### THE TASK
Leave out the pictures and retype, exactly, the lines below from the line with "(351, 167) none" up to and including the line with "(762, 586) none", nothing more.
++++ RECORDS FOR THIS EXERCISE ++++
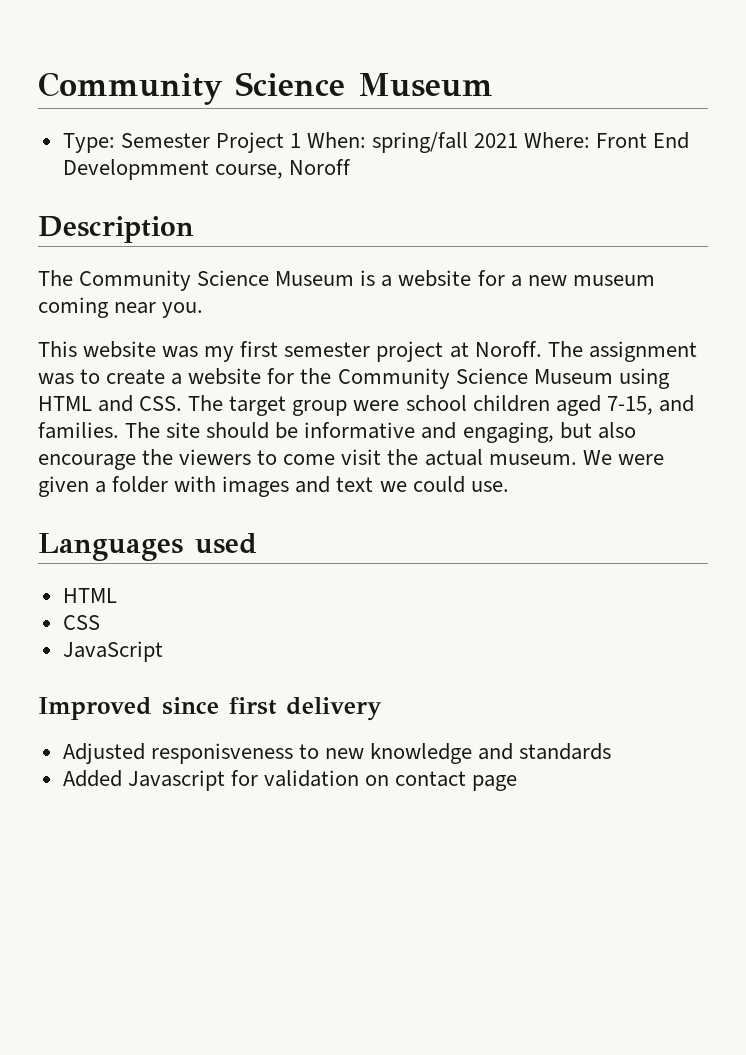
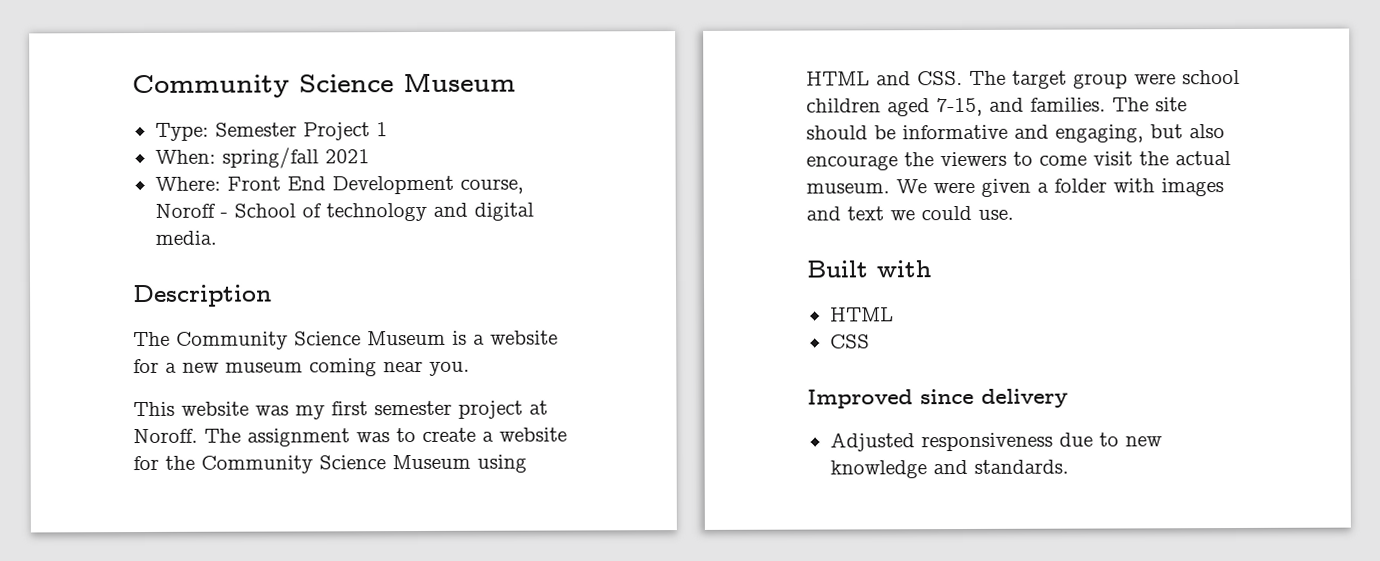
(301, 140) none -> (388, 129) //
(519, 140) none -> (370, 156) //
[62,159,209,180] Developmment -> [331,175,454,195] Development
(351, 167) none -> [219,202,534,222] [154,230,217,245] - School of technology and digital media.
[38,533,257,561] Languages used -> [806,260,931,278] Built with
[62,641,163,662] // JavaScript -> (870, 341) none
[229,697,277,715] first -> (974, 396) none
[150,743,293,764] responisveness -> [920,432,1093,452] responsiveness due
[519,743,612,760] [62,770,518,791] standards // Added Javascript for validation on contact page -> [973,459,1069,474] standards.

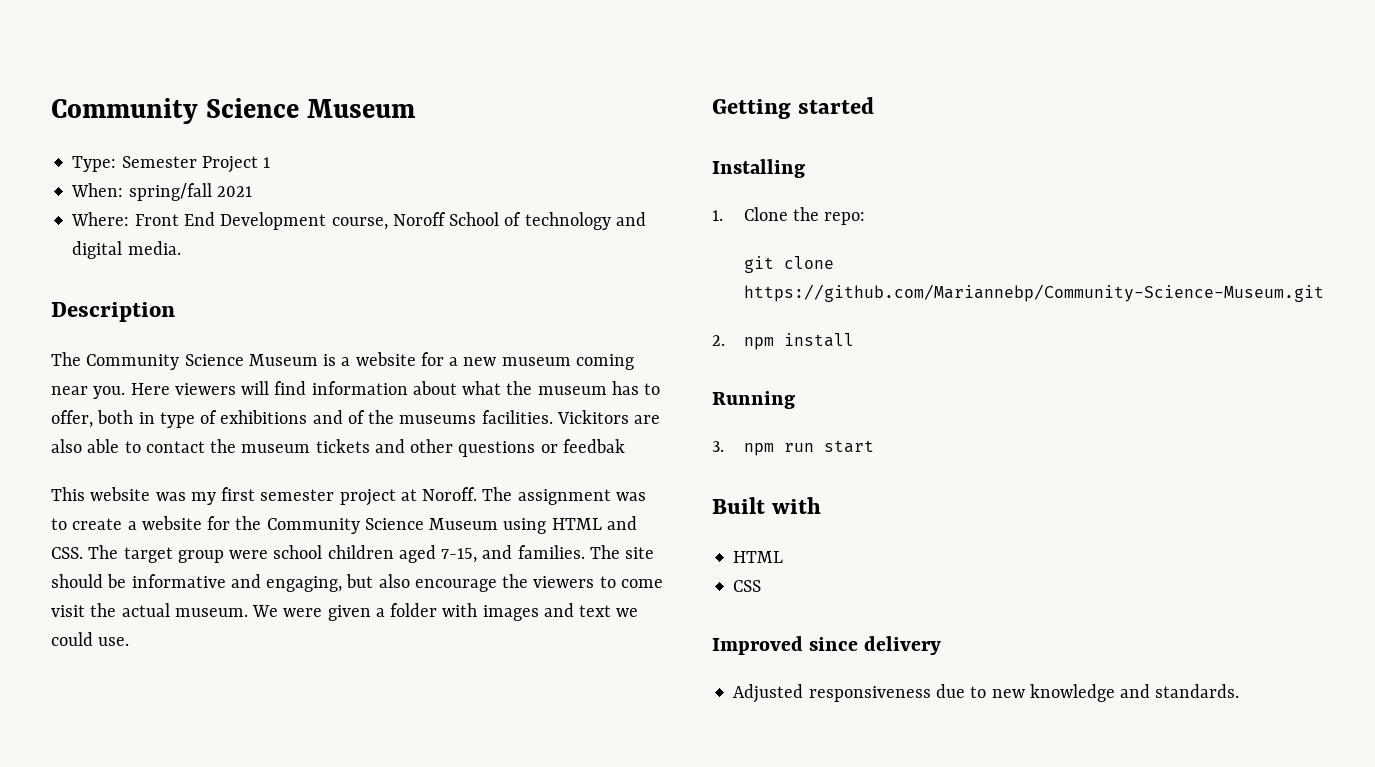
[219,212,228,218] - -> (446, 219) none
(470, 368) none -> [130,381,661,395] [51,410,661,428] [51,439,625,457] Here viewers will find information about what the museum has to offer, both in type of exhibitions and of the museums facilities. Vickitors are also able to contact the museum tickets and other questions or feedbak
(1014, 214) none -> [712,97,875,119] [712,159,805,178] [712,207,866,225] [743,256,834,273] [743,284,1324,302] [712,333,854,350] [712,391,795,409] [712,440,874,456] // Getting started // Installing // 1. Clone the repo: // git clone https://github.com/Mariannebp/Community-Science-Museum.git // 2. npm install // Running // 3. npm run start

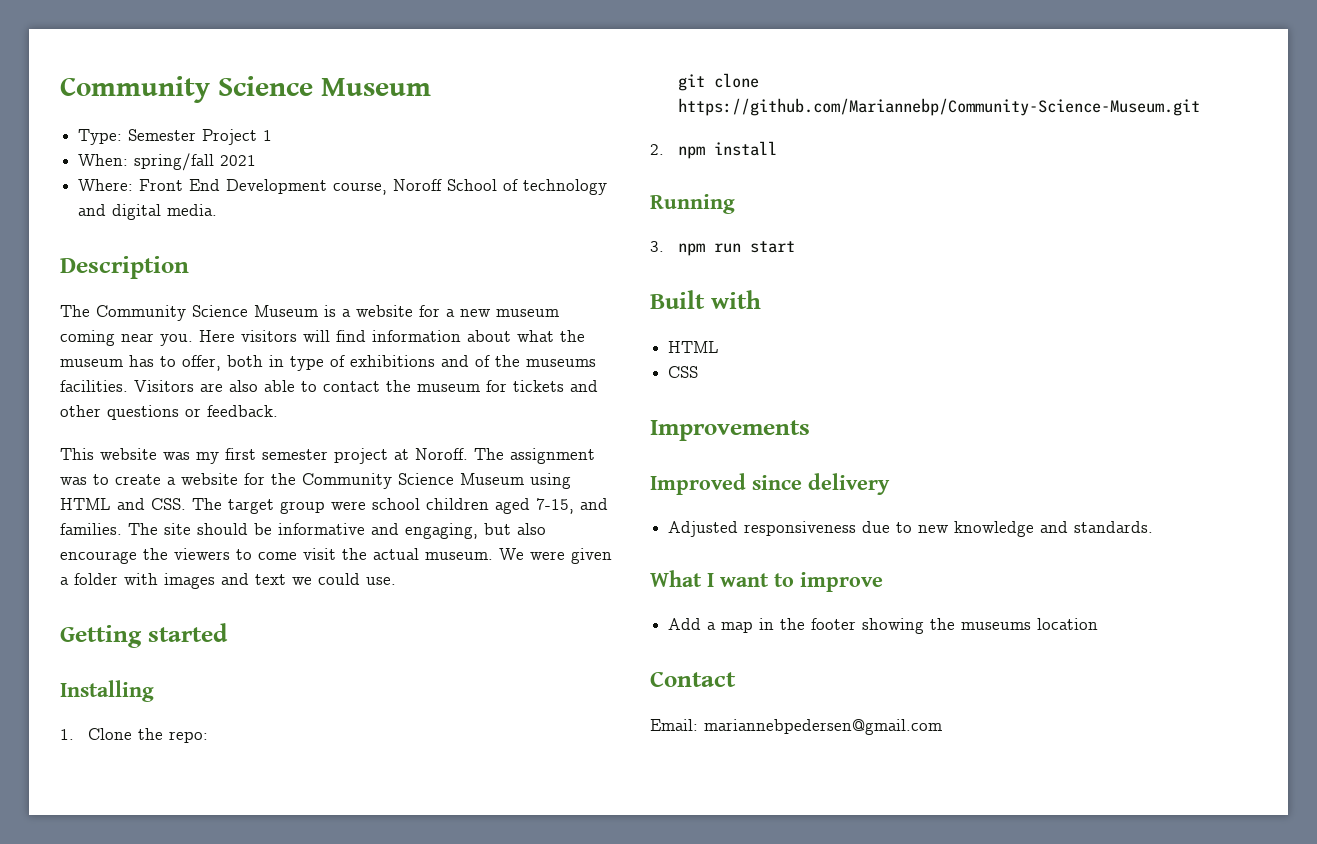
[174,383,236,395] viewers -> [241,330,297,342] visitors
[556,410,629,424] Vickitors -> [134,380,194,392] Visitors
(311, 448) none -> [486,380,507,392] for
[562,439,625,453] feedbak -> [207,405,278,417] feedback.
(762, 586) none -> [650,420,810,441] // Improvements
(1240, 691) none -> [650,570,883,592] [668,618,1099,634] [650,671,736,687] [650,719,942,735] // What I want to improve // Add a map in the footer showing the museums location // Contact // Email: mariannebpedersen@gmail.com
++++
### ANSWER BELOW
(351, 167) none -> [219,202,534,222] [154,230,217,245] - School of technology and digital media.
[38,533,257,561] Languages used -> [806,260,931,278] Built with
[62,641,163,662] // JavaScript -> (870, 341) none
[229,697,277,715] first -> (974, 396) none
[150,743,293,764] responisveness -> [920,432,1093,452] responsiveness due
[519,743,612,760] [62,770,518,791] standards // Added Javascript for validation on contact page -> [973,459,1069,474] standards.

[219,212,228,218] - -> (446, 219) none
(470, 368) none -> [130,381,661,395] [51,410,661,428] [51,439,625,457] Here viewers will find information about what the museum has to offer, both in type of exhibitions and of the museums facilities. Vickitors are also able to contact the museum tickets and other questions or feedbak
(1014, 214) none -> [712,97,875,119] [712,159,805,178] [712,207,866,225] [743,256,834,273] [743,284,1324,302] [712,333,854,350] [712,391,795,409] [712,440,874,456] // Getting started // Installing // 1. Clone the repo: // git clone https://github.com/Mariannebp/Community-Science-Museum.git // 2. npm install // Running // 3. npm run start

[174,383,236,395] viewers -> [241,330,297,342] visitors
[556,410,629,424] Vickitors -> [134,380,194,392] Visitors
(311, 448) none -> [486,380,507,392] for
[562,439,625,453] feedbak -> [207,405,278,417] feedback.
(762, 586) none -> [650,420,810,441] // Improvements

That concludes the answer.